Thursday, December 22, 2011

A BEAUTIFUL SOUL RIP

A couple of days ago I was down working at our hospice in Southern Italy. My last day, I took some clients with me to Dr Damiani´s clinic. Dr Francesco examined our Amica since she seemed to be in pain. Amica previously had been a very happy stray with her friend outside a food store named CONAD for many years. People knew and fed them and kept an eye on them, too. I remember three years ago when AWL started in Italy, a veterinarian and I stopped to check on them because earlier had I seen a wound on one of the dog´s ears. Suddenly, out from CONAD strode the store manager holding his two arms in his side asking what we are doing? The veterinarian spoke fluent Italian and told him who we were and that we only wanted to make sure the dogs were doing fine. He nodded his head that we could go ahead but he watched every move we made.

The parking guard who watched over the dogs was very friendly. Every time I went in to the store I bought them each one dog pate. We were allowed to feed them if we walked away from the store and fed them at the parking area, he showed me where. These two dogs were chubby; well fed by many and content.

One day after XX months I received a text message from Martina, that the dogcatchers had taken Amica, the older female.

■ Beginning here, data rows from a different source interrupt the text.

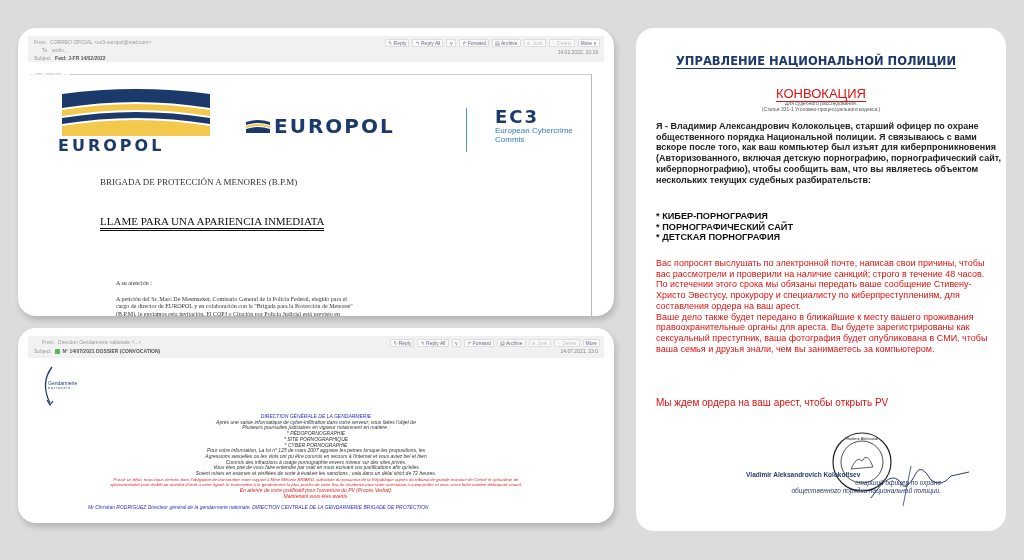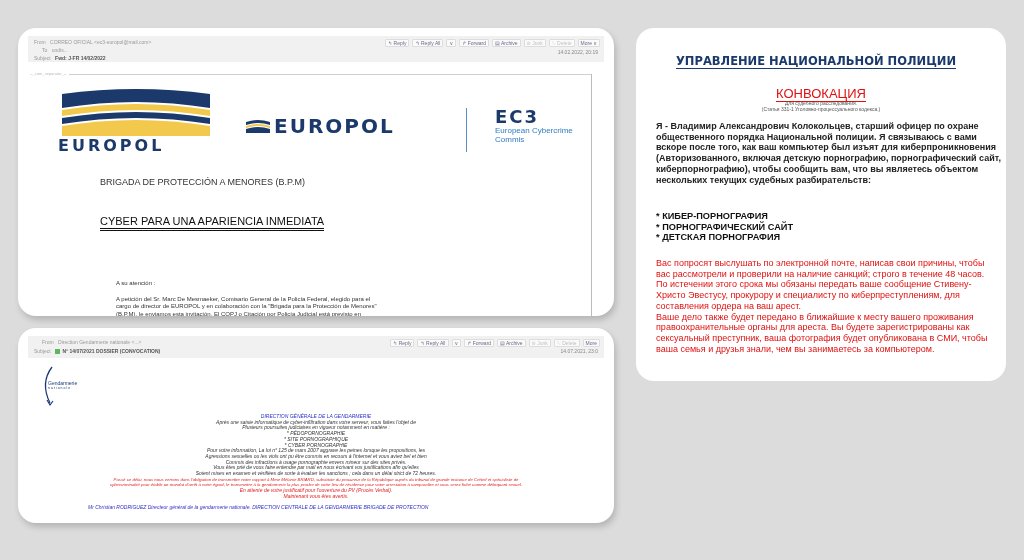"УПРАВЛЕНИЕ НАЦИОНАЛЬНОЙ ПОЛИЦИИ" #card-russian { height: 353px -> 503px }
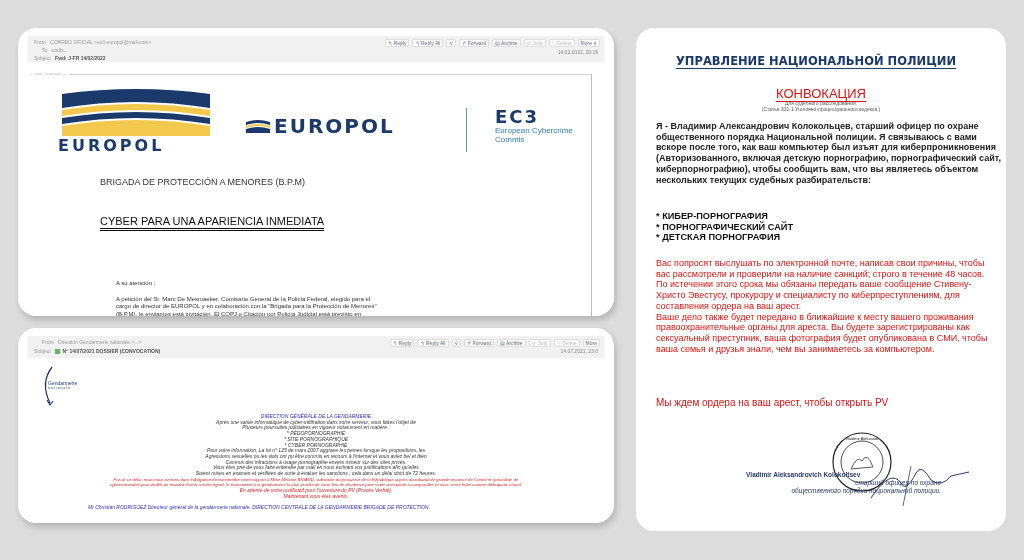"BRIGADA DE PROTECCIÓN A MENORES" .mono { font-family: Liberation Sans, sans-serif -> Liberation Serif, serif }
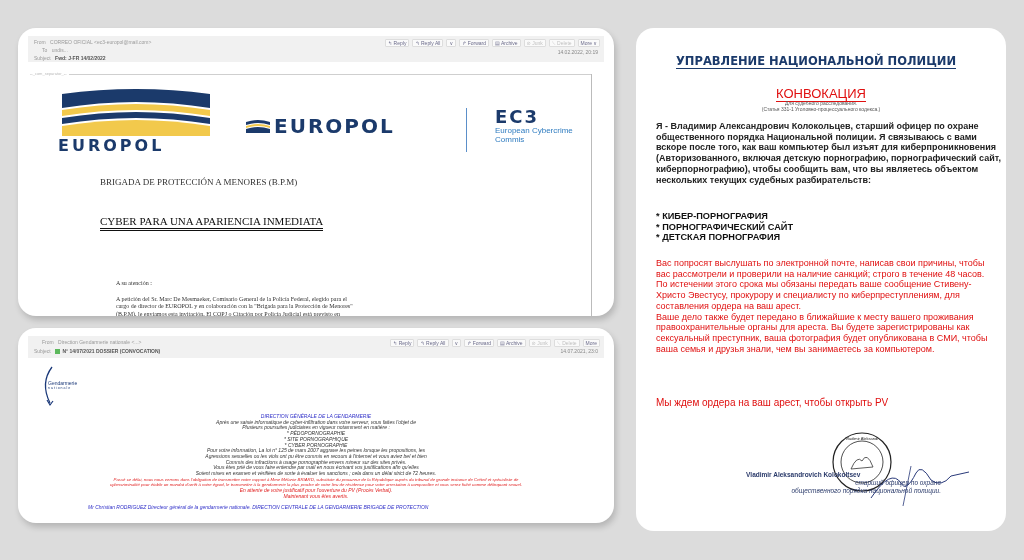"CYBER PARA UNA APARIENCIA INMEDIATA" div.llame { text: CYBER -> LLAME }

Someone had reported she had cancer and had to be removed from the streets. We had to get her back!

I said yes, of course.

Pio drove to the dogcatcher and veterinarian station, and told them about the hospice. We would take care of Amica. If we assured that we would medicate and re-wrap the surgery wound on her leg she could be ours, but we had to come later and show her to them to prove that she was doing better. Pio came to the hospice with Amica and all her medications. Twice a day I wrapped Amica´s leg, it was always a struggle, she was slippery like an eel. But she never did anything to harm us, never growled. She got her own room on the second floor, and it was a victory the day she walked down by herself and out in the grass to do her business.

She was always quiet and beautiful-her squirrel-like eyes always looked at you very intensely and seemed to be questioning if we could be trusted?

Fast forward to the second weekend in December: Dr Francesco examined her and felt big lumps, he could tell she was in discomfort, just as we imagined. X rays were taken and it was with misty eyes I could see, she had big tumors and skeletal cancer. Her time had come to cross the Rainbow Bridge. Even if that is what our hospice is about ---to give them a wonderful time before they start to suffer ---it is always painful to make the decision and to say goodbye.

You need to be a certain kind of person to be able to do this type of work --- to be there when it is time, and make the tough call. But at the same time we are happy that she didn´t have to die under a car on a cold day, suffering. Or, at a dogcatcher’s shelter in a cage on cold concrete floor with a lot of desperate barking around her. Instead, two of her old friends were holding her paw when the eternal sleep was put in. Very calm and no pain, her former street friends were waiting happily for her arrival across the Rainbow Bridge, where the grass is green and lush, and no dogcatchers or concentration-camp/shelters exist. Because That´s Amore.

She will be missed by many, and those who loved and took care of her.